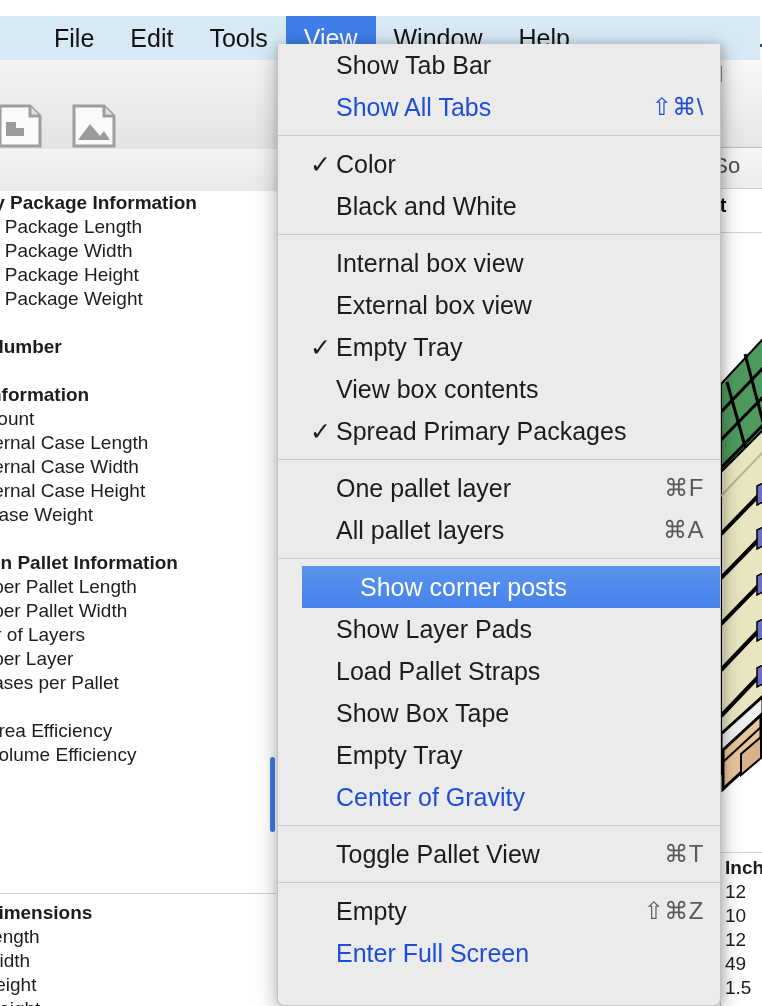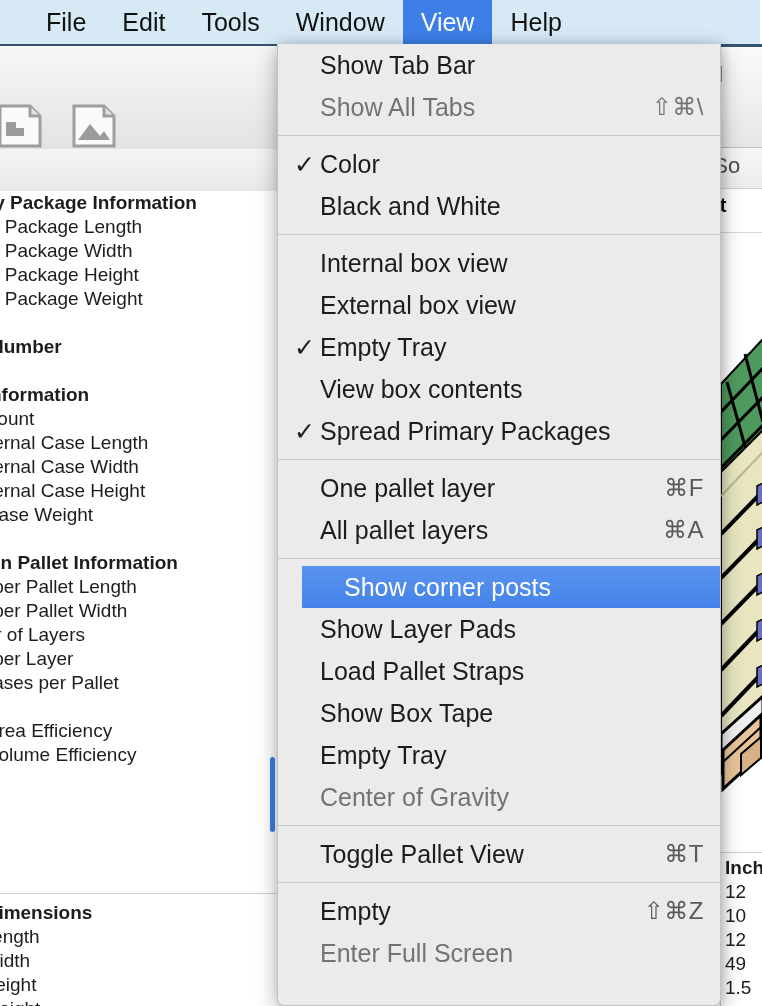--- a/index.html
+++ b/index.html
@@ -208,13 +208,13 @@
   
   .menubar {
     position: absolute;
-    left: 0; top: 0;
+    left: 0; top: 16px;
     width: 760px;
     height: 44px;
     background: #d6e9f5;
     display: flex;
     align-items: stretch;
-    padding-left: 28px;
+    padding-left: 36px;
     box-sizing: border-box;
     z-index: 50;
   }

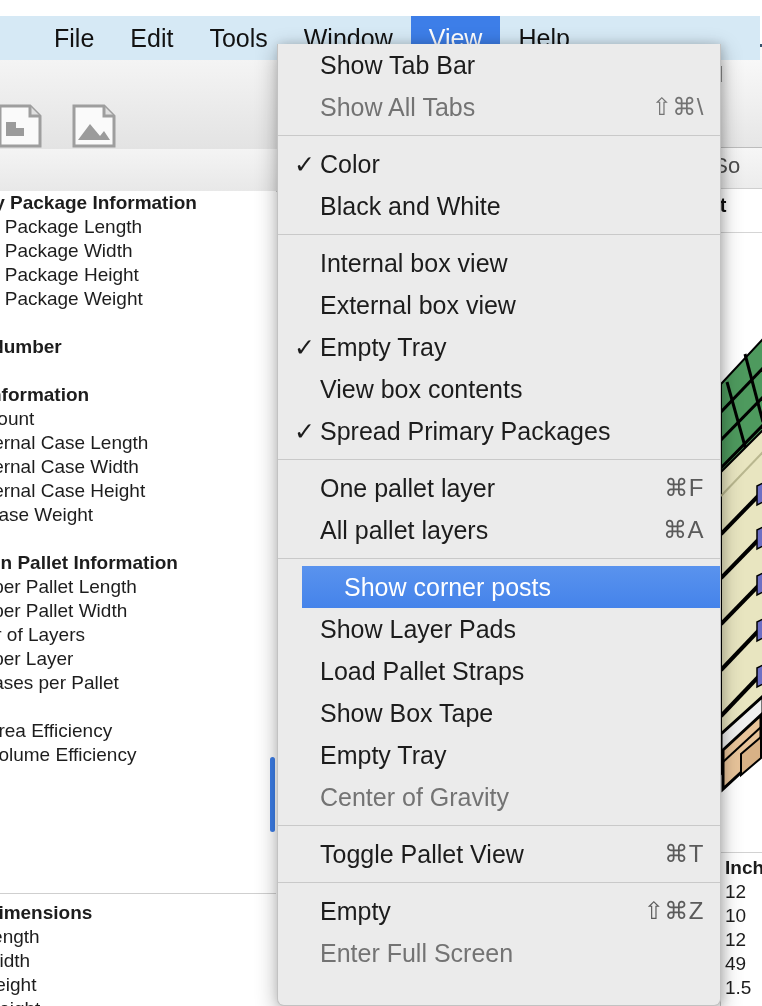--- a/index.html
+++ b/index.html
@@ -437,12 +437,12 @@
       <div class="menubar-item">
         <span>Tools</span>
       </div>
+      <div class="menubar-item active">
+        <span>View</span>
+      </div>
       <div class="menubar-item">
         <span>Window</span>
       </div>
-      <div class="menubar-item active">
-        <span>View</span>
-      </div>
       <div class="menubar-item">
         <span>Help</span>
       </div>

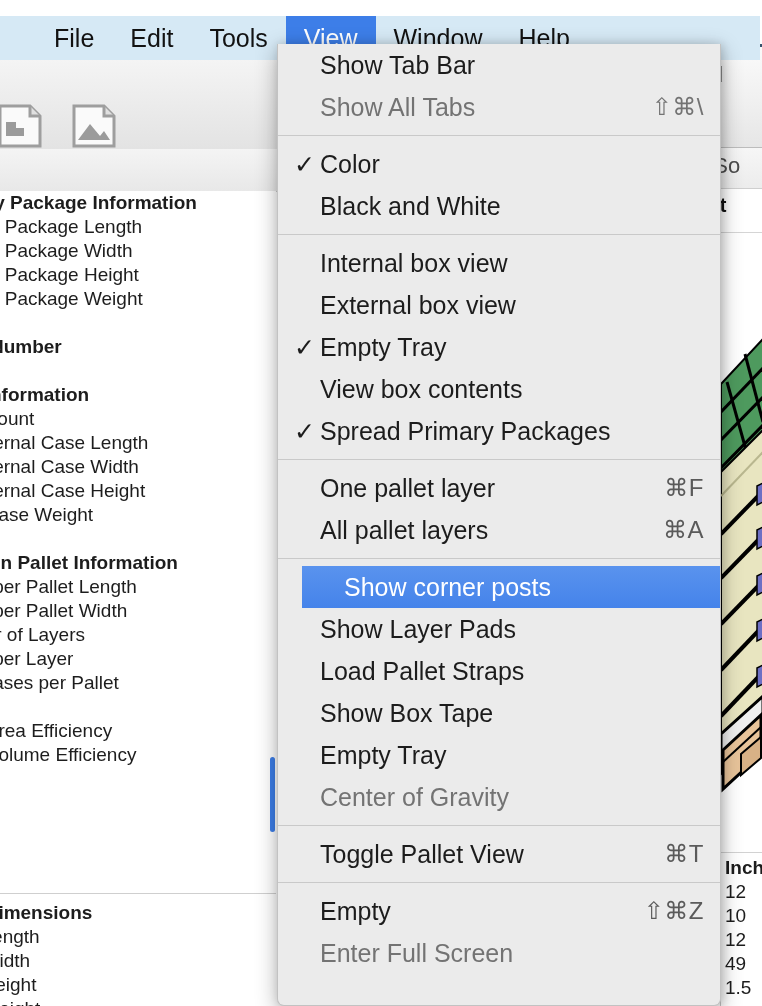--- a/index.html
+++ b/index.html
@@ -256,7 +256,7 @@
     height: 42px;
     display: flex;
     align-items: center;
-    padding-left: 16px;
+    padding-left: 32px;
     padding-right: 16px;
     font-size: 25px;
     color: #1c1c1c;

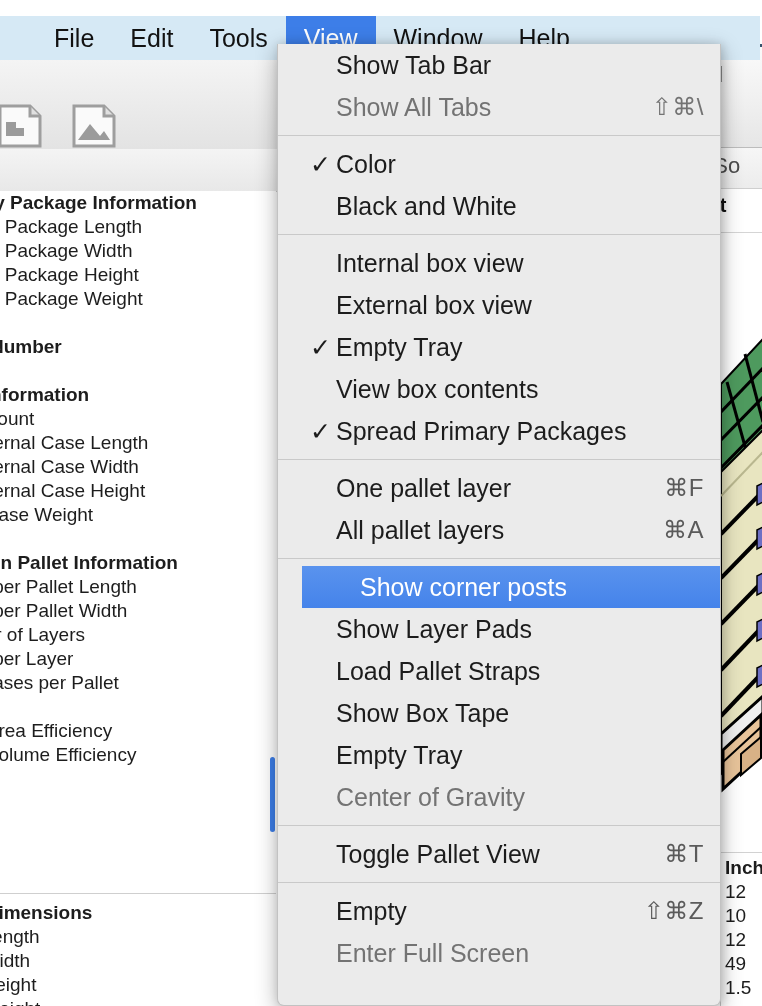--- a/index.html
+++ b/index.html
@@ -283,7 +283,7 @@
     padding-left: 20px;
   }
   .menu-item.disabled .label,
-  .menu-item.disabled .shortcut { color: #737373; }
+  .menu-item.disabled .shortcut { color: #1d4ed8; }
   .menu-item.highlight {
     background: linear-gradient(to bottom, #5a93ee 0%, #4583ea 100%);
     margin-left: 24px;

+===+

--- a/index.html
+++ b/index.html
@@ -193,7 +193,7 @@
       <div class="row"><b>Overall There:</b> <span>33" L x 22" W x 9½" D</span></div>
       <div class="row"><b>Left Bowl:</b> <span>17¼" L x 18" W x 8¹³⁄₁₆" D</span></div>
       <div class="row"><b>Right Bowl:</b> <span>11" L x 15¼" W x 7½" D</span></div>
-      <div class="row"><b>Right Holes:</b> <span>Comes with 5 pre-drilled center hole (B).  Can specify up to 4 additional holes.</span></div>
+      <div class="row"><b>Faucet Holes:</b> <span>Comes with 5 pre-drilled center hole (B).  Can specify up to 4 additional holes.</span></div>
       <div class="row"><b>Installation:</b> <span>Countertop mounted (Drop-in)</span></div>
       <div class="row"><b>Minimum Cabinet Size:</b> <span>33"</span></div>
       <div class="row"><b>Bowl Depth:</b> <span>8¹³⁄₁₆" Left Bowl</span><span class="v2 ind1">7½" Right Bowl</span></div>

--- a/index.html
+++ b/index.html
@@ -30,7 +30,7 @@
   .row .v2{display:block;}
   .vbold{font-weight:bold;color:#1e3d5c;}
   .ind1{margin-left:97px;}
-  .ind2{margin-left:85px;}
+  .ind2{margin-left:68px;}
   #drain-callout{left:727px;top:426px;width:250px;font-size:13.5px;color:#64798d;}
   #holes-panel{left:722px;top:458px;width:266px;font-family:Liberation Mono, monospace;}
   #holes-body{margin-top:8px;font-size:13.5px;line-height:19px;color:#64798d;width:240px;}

+===+

## Activity
Out of the records above, pull each line containing the word "items".

## Solution to this problem
     align-items: stretch;
     align-items: center;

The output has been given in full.